СЭМ i ТОЧКА. Колониальный роман - страница 20



– А ещё участковый ваш шлёт в центр какие-то странные донесения о… – гость осёкся. – Я бы даже сказал волшебные донесения.

– Так что всё-таки для страны важнее, – спросил дядя Мур, мучаясь от чиновничьих ласк, – наука или религия?

– Может, мы вас в район какой-нибудь переселим?

Дядя понял, что дело пахнет очередной ссылкой семейства.

– А участок ваш под кельи пригодиться. Оставим здесь и старца вашего. Ему уже поздновато климат менять.

– Всё ясно, – капитулировал дядя Мур и ещё раз убедился в чудовищности своих подозрений. – Я отвлекусь на минуточку.

– Нет, нет, нет! – спохватился министр и начал спешно откланиваться перед хозяйкой, а хозяина вдруг пригласил: – Сейчас будет ужин с иностранными учёными в ботаническом саду. Я бы очень хотел просить вас, – положил он руку на грудь, – с бутылочкой.

– Бочонок возьмём, – отчеканил дядя Мур, причём вид у него был кислый как у человека с внезапным приступом зубной боли.

Осьмая за произрастения благия

Меньш стыдливо усмехнулся, когда хозяин лаконично согласился. Оба они секунду рассматривали друг друга. Министр исследовал вельвет рыжеватого дядиного пиджака, дядя – странствующие по столу пальцы гостя и покрасневшие от угощения щеки.

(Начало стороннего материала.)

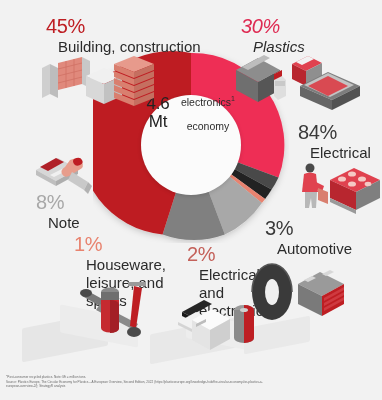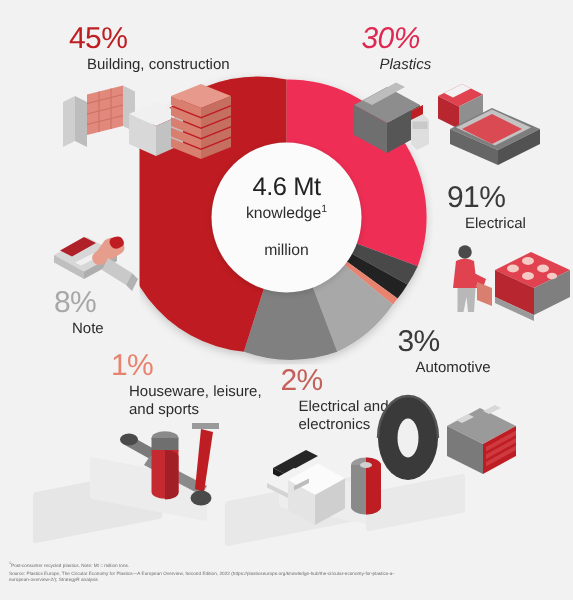--- a/index.html
+++ b/index.html
@@ -67,7 +67,7 @@
     white-space: nowrap;
   }
   .cat {
-    font-size: 10px;
+    font-size: 15px;
     color: #2b2b2b;
     line-height: 1.2;
     margin-top: 2px;

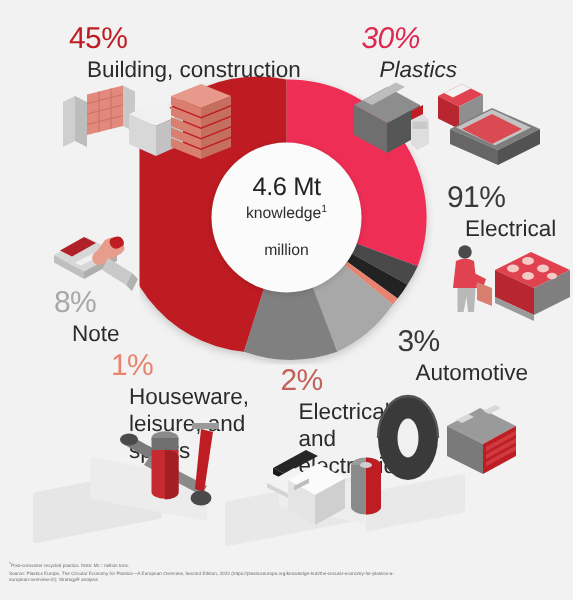--- a/index.html
+++ b/index.html
@@ -39,8 +39,6 @@
     border-radius: 50%;
     box-shadow: 0 1px 4px rgba(0,0,0,0.14);
     display: flex;
-    flex-direction: column;
-    align-items: center;
     justify-content: center;
     text-align: center;
   }

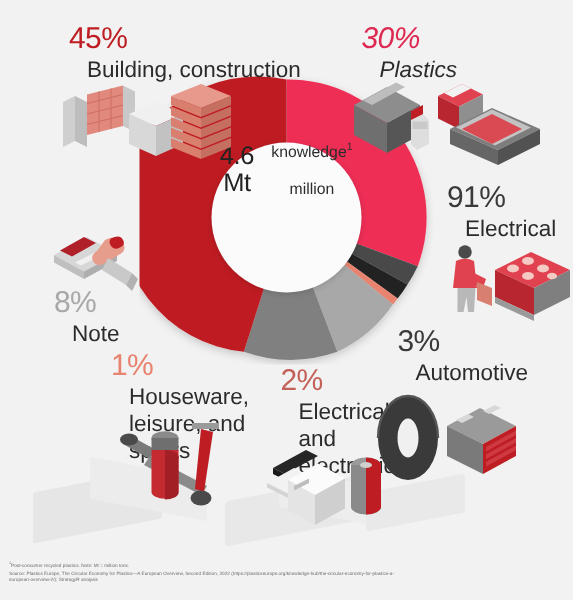--- a/index.html
+++ b/index.html
@@ -129,7 +129,7 @@
     <div id="donut-center">
       <div id="center-value">4.6 Mt</div>
       <div id="center-caption">
-        <span>knowledge</span><sup>1</sup><br>
+        <span>electronics</span><sup>1</sup><br>
         <br>
         <span>million</span>
       </div>

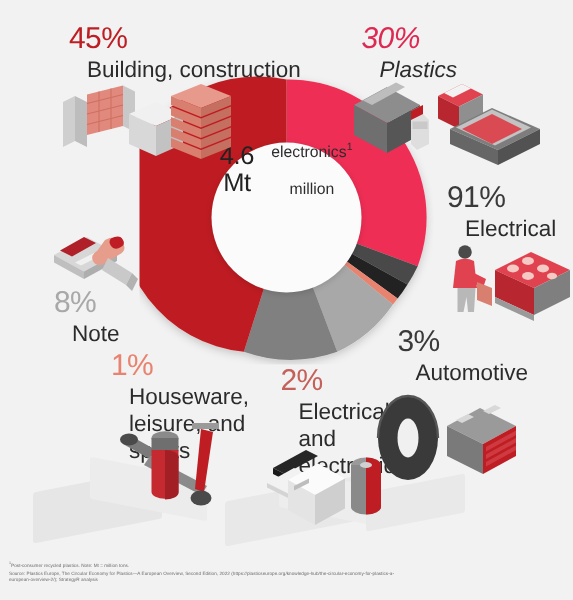--- a/index.html
+++ b/index.html
@@ -131,7 +131,7 @@
       <div id="center-caption">
         <span>electronics</span><sup>1</sup><br>
         <br>
-        <span>million</span>
+        <span>economy</span>
       </div>
     </div>
   </div>

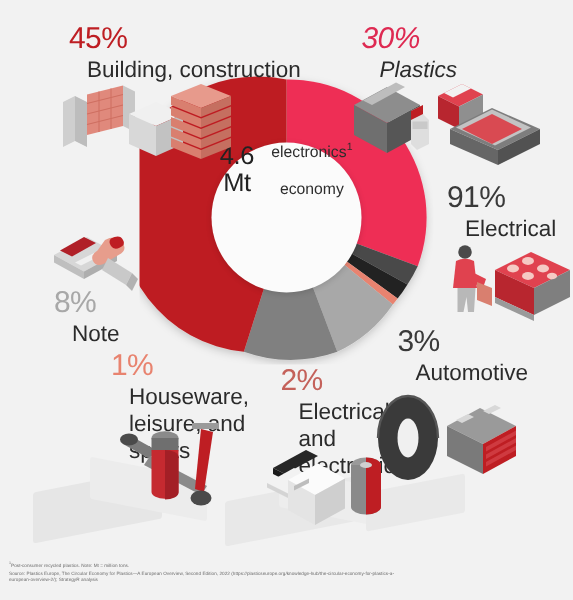--- a/index.html
+++ b/index.html
@@ -147,7 +147,7 @@
   </div>
 
   <div class="lbl" style="left:298px; top:122px;">
-    <div class="pct" style="color:#3a3a3a;">91%</div>
+    <div class="pct" style="color:#3a3a3a;">84%</div>
     <div class="cat">Electrical</div>
   </div>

Дядя Мур выходил из дома в сопровождении господ, как некогда его дед в сопровождении товарищей. Даром, что не было у дядюшки волшебного порошка. Конвой просочился через ворота на опустевший переулок под сенью казавшегося теперь мрачным белокаменного монастыря, миновал переулок Враженский, чёрным гуськом прошёл через кишащий детьми школьный двор к припаркованным наискосок кортежным баклажанам, лоснящимся своей дороговизной на фоне покосившихся заборов и накрытых сугробами избушек.

Погрузившись в кареты, они как процессия с китайским драконом поползли сквозь заблокированные мигающими полицейскими машинами метельные улицы города с похожими на старинные гардеробы особняками.

– Здесь есть интернет? – спросил присмиревший пассажир. – У меня кончились деньги на счёте.

Охранник сунул ему прямоугольный веер, Лимур лизнул его пальцем и стал корячиться с набором номера Анны Фёдоровны.

– Кошка, ты не забыла его покормить? – спросил он, прикрываясь ладошкой. – Ну, как кого? Старого. Пельмешек ему отвари. Смотри, чтобы валенки у него высохли. Целую. Всегда у нас старики жили в доме, – возвращая сенсорную головоломку, делился мой дядя. – Бывало, и матушку какую-нибудь приютим. Моя супруга очень сердобольный человек. Очень.

Взгрустнувши при мысли о семье, он крепче обнимал пятилитровый бочонок, смотрел на листающиеся картинки зимнего города, на расцвеченные в честь новогодних праздников проспекты, выступающие друг из-за друга аркадами фонари, на деревья с летящей сквозь ветки луной и думал про бельчат и волчат, про сирот и гнездящегося у него домового. Перед ними поползла в зимней роще ослепительная громада университета. Они, туго сбрасывая скорость, приткнулись в кортежный хвост, сворачивающий через библиотечный шлагбаум в проезд к ботаническому саду.

Дядя Мур зажмурился от резкого света прожекторов, а когда они въехали в лесную темень, он увидел в стекле своё горящее зевающее лицо. Ещё один поворот, голубые ели и привратник в фуражке с золотым галуном перед стеклянной оранжереей, торчавшей будто купол потонувшего Рейхстага.

Встретили вечерних гостей какие-то старые доктора с лицами ушедших королей. Двое из этих академиков сели к ним в машину, и они ещё немного проехались за компанию. Старцы – один немец, другой итальянец – говорили друг с другом на «ты» и секунды по три молчали после метких сентенций. Из машины все переместились в оранжерею, где среди растений на тропинке у подёрнутого ряской пруда был накрыт стол, за которым демиурги неведомых академий без остановки продолжали свой механически-воркующий немецкий разговор. После особенно звенящих мыслей были слышны легкие звуки клавесина, доносящиеся от стоек с компьютерами, расставленными хаотично среди зарослей.